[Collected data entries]
Start of Block

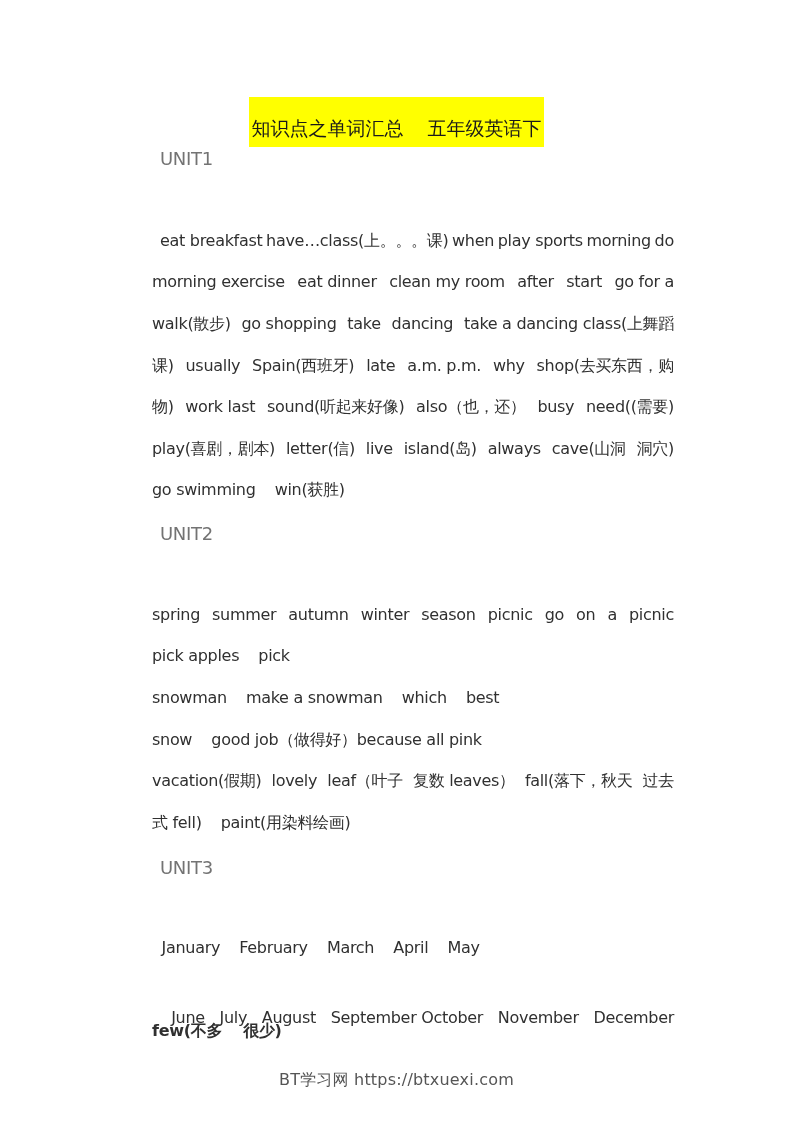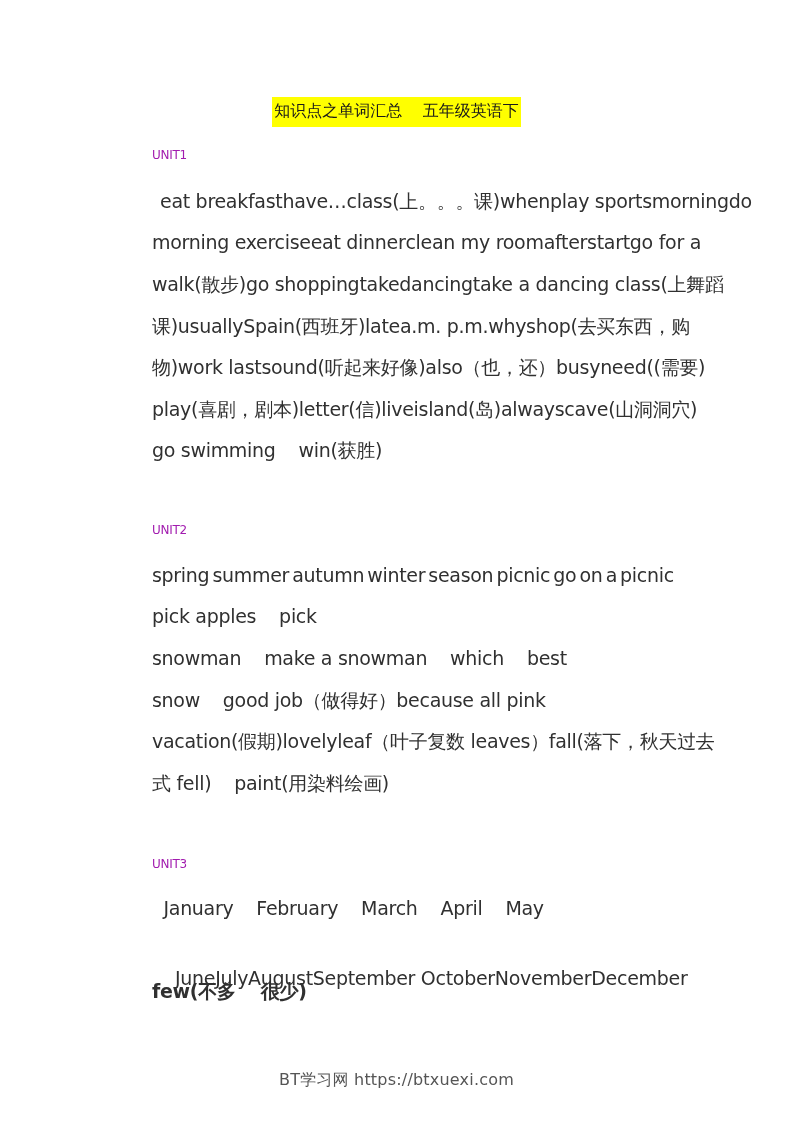--- a/index.html
+++ b/index.html
@@ -23,53 +23,54 @@
   .title-wrap {
     position: absolute;
     top: 97px;
     left: 0;
     width: 793px;
     text-align: center;
   }
   .title {
     display: inline-block;
     background: #ffff00;
-    padding: 4px 2px 5px 2px;
-    font-size: 16px;
+    padding: 19px 2px 5px 2px;
+    font-size: 19px;
     color: #1a1a1a;
     letter-spacing: 0px;
     white-space: pre;
   }
   .content {
     position: absolute;
     left: 152px;
     top: 0;
     width: 522px;
   }
   .line {
     position: absolute;
     left: 0;
     width: 522px;
-    font-size: 19px;
+    font-size: 16px;
     line-height: 20px;
     white-space: pre;
     color: #303030;
     letter-spacing: -0.3px;
+    margin-top: 40px;
   }
   .line.justify {
     display: flex;
     justify-content: space-between;
     white-space: pre;
   }
   .line.justify span { white-space: pre; }
   .heading {
     position: absolute;
-    left: 0;
-    font-size: 12px;
-    color: #a21caf;
+    left: 8px;
+    font-size: 18px;
+    color: #737373;
     letter-spacing: -0.3px;
   }
   .footer {
     position: absolute;
     top: 1070px;
     left: 0;
     width: 793px;
     text-align: center;
     font-size: 16px;
     color: #555555;

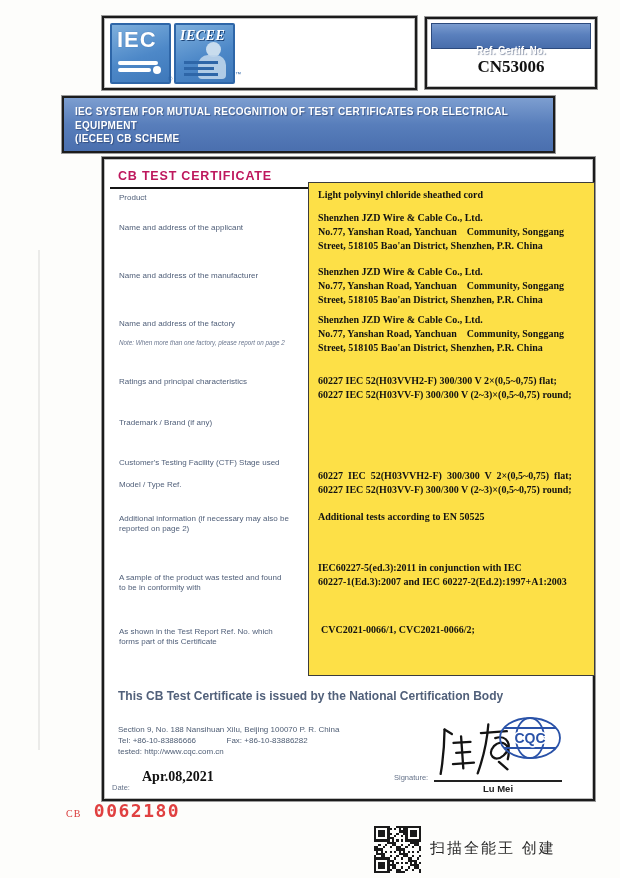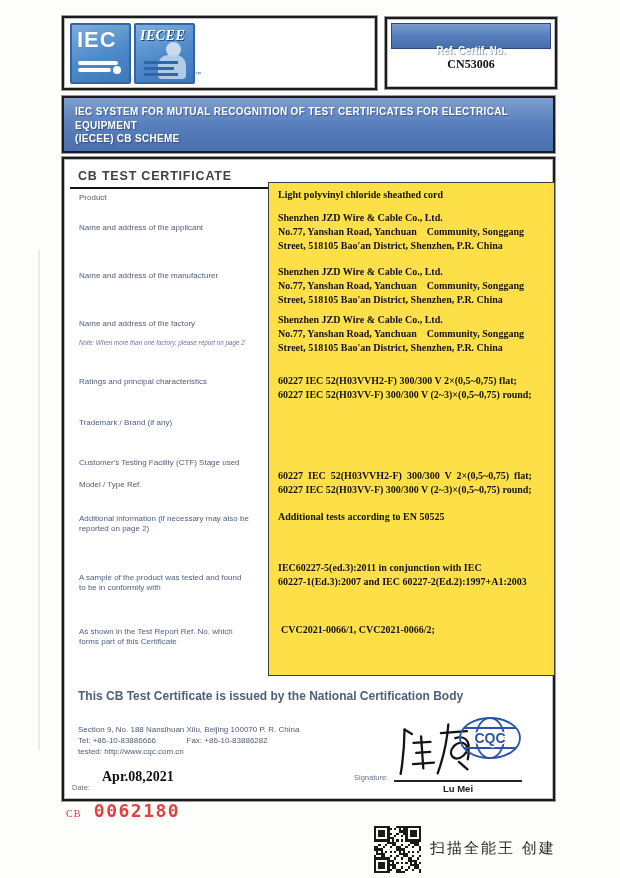--- a/index.html
+++ b/index.html
@@ -1,21 +1,21 @@
 <!DOCTYPE html>
 <html><head>
 <meta charset="utf-8">
 <style>
   html,body{margin:0;padding:0;background:#ffffff;}
   .page{position:relative;width:620px;height:878px;background:#fdfdfb;overflow:hidden;
         font-family:"Liberation Sans",sans-serif;}
   .abs{position:absolute;}
 
   
-  .frame{border:2px solid #1b1b1b;box-shadow:0 0 0 1px #9a9a9a, inset 0 0 0 1px #bdbdbd;background:#fff;}
+  .frame{border:2px solid #1b1b1b;box-shadow:0 0 0 1px #9a9a9a, inset 0 0 0 1px #bdbdbd;background:#fff;margin-left:40px;}
 
   
   .logo-square{position:absolute;width:57px;height:57px;border:2px solid #2e66a8;border-radius:2px;
                background:linear-gradient(160deg,#7fb0dd 0%,#4d88c8 55%,#3e78ba 100%);}
   .iec-text{position:absolute;left:5px;top:2px;color:#ffffff;font-weight:bold;font-size:22px;
             letter-spacing:1px;text-shadow:0 0 1px #2e66a8;}
   .iec-bar1{position:absolute;left:6px;top:36px;width:40px;height:3.5px;background:#fff;border-radius:2px;}
   .iec-bar2{position:absolute;left:6px;top:43px;width:33px;height:3.5px;background:#fff;border-radius:2px;}
   .iec-dot{position:absolute;left:41px;top:40.5px;width:8px;height:8px;background:#fff;border-radius:50%;}
   .iecee-text{position:absolute;left:4px;top:3px;color:#ffffff;font-weight:bold;font-style:italic;
@@ -33,21 +33,21 @@
            border:1px solid #2c4a7d;}
 
   
   .banner{border:2.5px solid #1c1c1c;box-shadow:0 0 0 1px #9a9a9a;
           background:linear-gradient(180deg,#7d9ed0 0%,#587ebb 50%,#4a6fae 100%);}
   .banner-text{position:absolute;left:11px;top:7px;width:470px;color:#ffffff;font-weight:bold;
                font-size:10px;line-height:13.5px;letter-spacing:.3px;white-space:pre-line;
                text-shadow:1px 1px 1px rgba(30,50,90,.55);}
 
   
-  .cert-title{color:#404040;font-weight:bold;font-size:12.5px;letter-spacing:.8px;text-align:center;}
+  .cert-title{color:#be185d;font-weight:bold;font-size:12.5px;letter-spacing:.8px;text-align:center;}
   .title-rule{background:#151515;height:1.8px;}
   .field-label{color:#51607a;font-size:8px;line-height:10px;white-space:pre-line;width:190px;}
   .field-note{color:#6c7890;font-size:6.3px;font-style:italic;}
   .value-box{border:1.2px solid #3c3c3c;background:#fde047;}
   .field-value{position:absolute;left:9px;width:268px;color:#121212;
                font-family:"Liberation Serif",serif;font-weight:bold;font-size:10px;
                line-height:13.8px;white-space:pre-wrap;}
 
   
   .issued{color:#51607a;font-size:12px;font-weight:bold;}
@@ -91,21 +91,21 @@
     </div>
     <span class="small-mark" style="left:131px;top:53px;">™</span>
   </div>
 
   <div class="abs frame" style="left:385px;top:17px;width:168px;height:68px;">
     <div class="abs bluebar" style="left:4px;top:4px;right:4px;height:24px;">
       <div style="text-align:center;color:#fff;font-weight:bold;font-size:10px;padding-top:21px;
                   text-shadow:1px 1px 1px rgba(30,50,90,.5);">Ref. Certif. No.</div>
     </div>
     <div class="abs" style="left:0;top:38px;width:100%;text-align:center;color:#111;
-                            font-family:'Liberation Serif',serif;font-weight:bold;font-size:12px;">CN53006</div>
+                            font-family:'Liberation Serif',serif;font-weight:bold;font-size:17px;">CN53006</div>
   </div>
 
   <div class="abs banner" style="left:62px;top:96px;width:489px;height:53px;">
     <div class="banner-text">IEC SYSTEM FOR MUTUAL RECOGNITION OF TEST CERTIFICATES FOR ELECTRICAL EQUIPMENT
 (IECEE) CB SCHEME</div>
   </div>
 
   <div class="abs frame" style="left:62px;top:157px;width:489px;height:640px;">
 
     <div class="abs cert-title" style="left:14px;top:10px;">CB TEST CERTIFICATE</div>

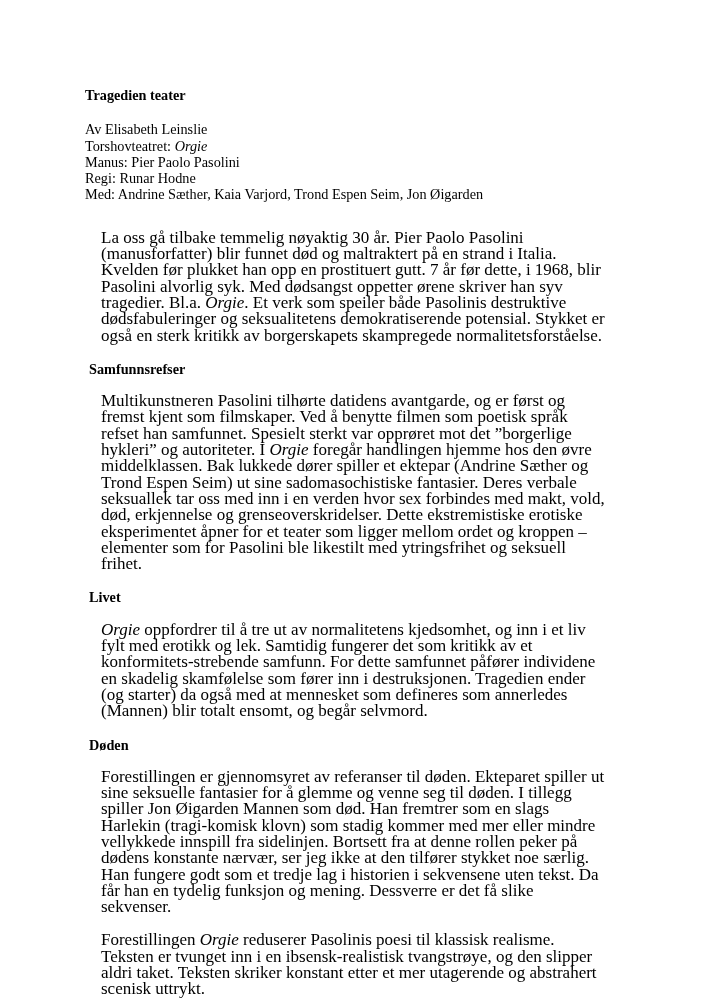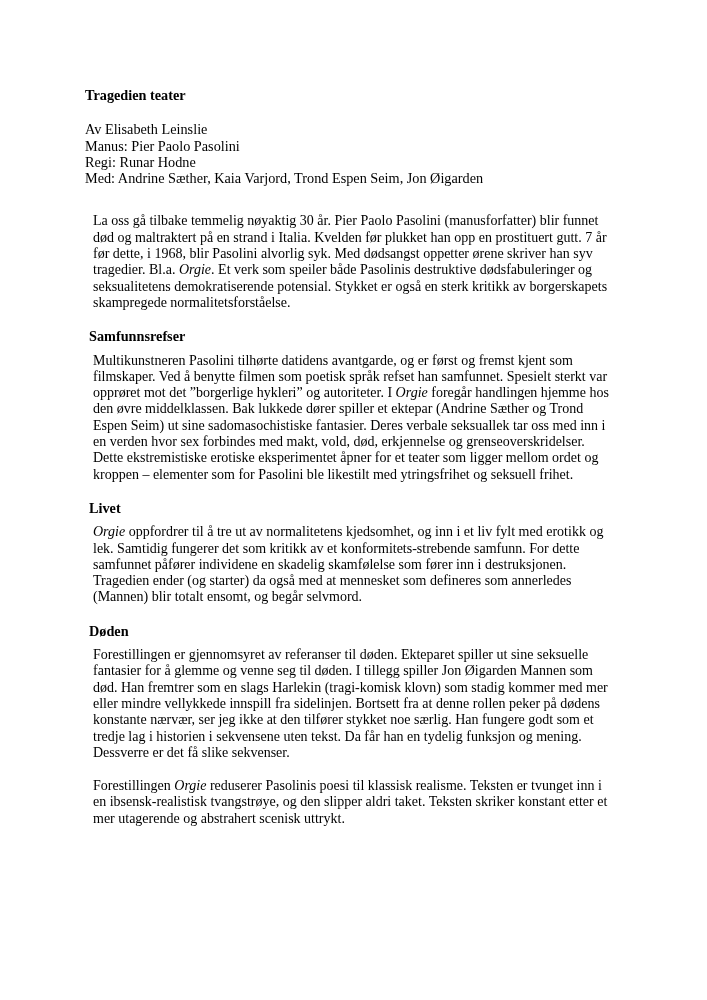--- a/index.html
+++ b/index.html
@@ -44,35 +44,36 @@
   .block {
     margin: 0 0 17px 0;
   }
   .block h2 {
     font-size: 14.25px;
     line-height: 16.3px;
     font-weight: bold;
     margin: 4px;
   }
   .block p {
-    font-size: 14px;
+    font-size: 17px;
     line-height: 16.3px;
-    margin: 8px;
+    margin: 16px;
   }
 </style>
 </head>
 <body>
 
 <div class="page">
 
   <h1 class="title">Tragedien teater</h1>
 
 
   <div class="credits">
     <p class="credit-line"><span>Av Elisabeth Leinslie</span></p>
+    <p class="credit-line"><span>Torshovteatret: </span><span style="font-style: italic;">Orgie</span></p>
     <p class="credit-line"><span>Manus: Pier Paolo Pasolini</span></p>
     <p class="credit-line"><span>Regi: Runar Hodne</span></p>
     <p class="credit-line"><span>Med: Andrine Sæther, Kaia Varjord, Trond Espen Seim, Jon Øigarden</span></p>
   </div>
 
   <section class="block">
     <p><span>La oss gå tilbake temmelig nøyaktig 30 år. Pier Paolo Pasolini (manusforfatter) blir funnet død og maltraktert på en strand i Italia. Kvelden før plukket han opp en prostituert gutt. 7 år før dette, i 1968, blir Pasolini alvorlig syk. Med dødsangst oppetter ørene skriver han syv tragedier. Bl.a. </span><span style="font-style: italic;">Orgie</span><span>. Et verk som speiler både Pasolinis destruktive dødsfabuleringer og seksualitetens demokratiserende potensial. Stykket er også en sterk kritikk av borgerskapets skampregede normalitetsforståelse.</span></p>
   </section>
 
   <section class="block">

End of Block

WHAT THE TASK ASKS. Could you return all lines from the data above that contain the string "page"?

COMPLETED TASK.
   .page{position:relative;width:620px;height:878px;background:#fdfdfb;overflow:hidden;
 <div class="page">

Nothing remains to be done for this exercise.